Samuel Ofosu-Ampofo, Ghana's minister for local government and rural development, said poverty prevents construction of proper sanitation facilities.

"In rural areas it is very difficult for people to put up decent houses, let alone decent toilets," he said. "When you don't have a decent house and [a place] to lay your head, a toilet becomes a secondary matter."

But he said it was not only a question of health and development, but also one of human dignity.

"If you can have a decent place to attend to nature's call, it is one of the best things you can do for your people," he said. "In Ghana, when you are traveling on public transport … sometimes you have women doing it in the open because of the absence of facilities. It doesn't dignify the status of women and how they should be treated."

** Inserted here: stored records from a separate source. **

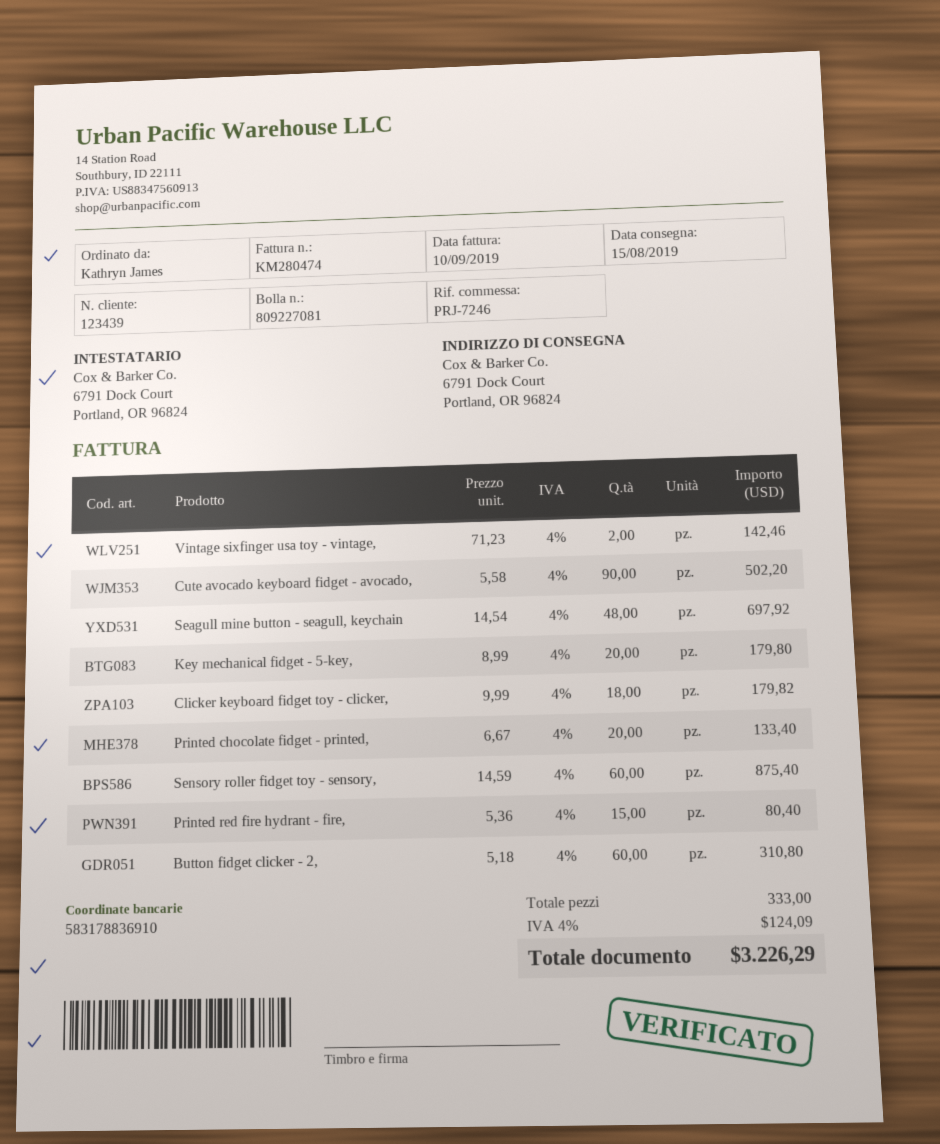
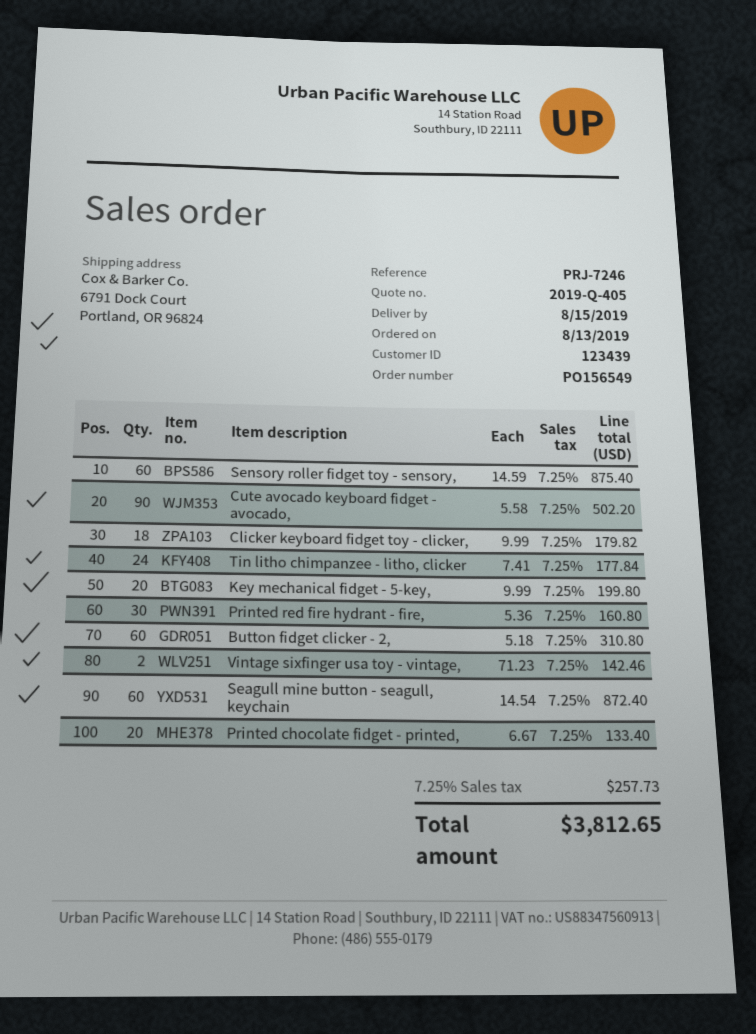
Seagull mine button - seagull, keychain: 48 x 14.54 = 697.92 -> 60 x 14.54 = 872.40
Key mechanical fidget - 5-key,: 20 x 8.99 = 179.80 -> 20 x 9.99 = 199.80
Printed red fire hydrant - fire,: 15 x 5.36 = 80.40 -> 30 x 5.36 = 160.80
Tin litho chimpanzee - litho, clicker: none -> 24 x 7.41 = 177.84
tax: 4% = 124.09 -> 7.25% = 257.73
total: 3226.29 -> 3812.65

In some cases it's a matter of safety.

Doulaye Kone, senior program officer for sanitation and tools at the Gates Foundation, grew up in rural Cote d'Ivoire and experienced first-hand what it was like to live without a latrine. It is especially difficult at night, he said, and children are often frightened. But frequent diarrhea experienced by children in areas of poor sanitation gives them no choice.

"You don't know where you're sitting when you go out in the night, and you don't know what you're risking … snakes, other animals, pigs who may come and attack you because they feed on human excreta."

Kone said African governments were doing a lot to improve sanitation to achieve Millennium Development Goals by 2015 - international targets agreed at the United Nations to reduce severe poverty and disease. But he said progress could accelerate through expanding efforts in the private sector.

"Private entrepreneurs can play a tremendous role," he said. "They just need to be structured, and governments have to provide the right incentive, the right regulatory environment, so these entrepreneurs can flourish."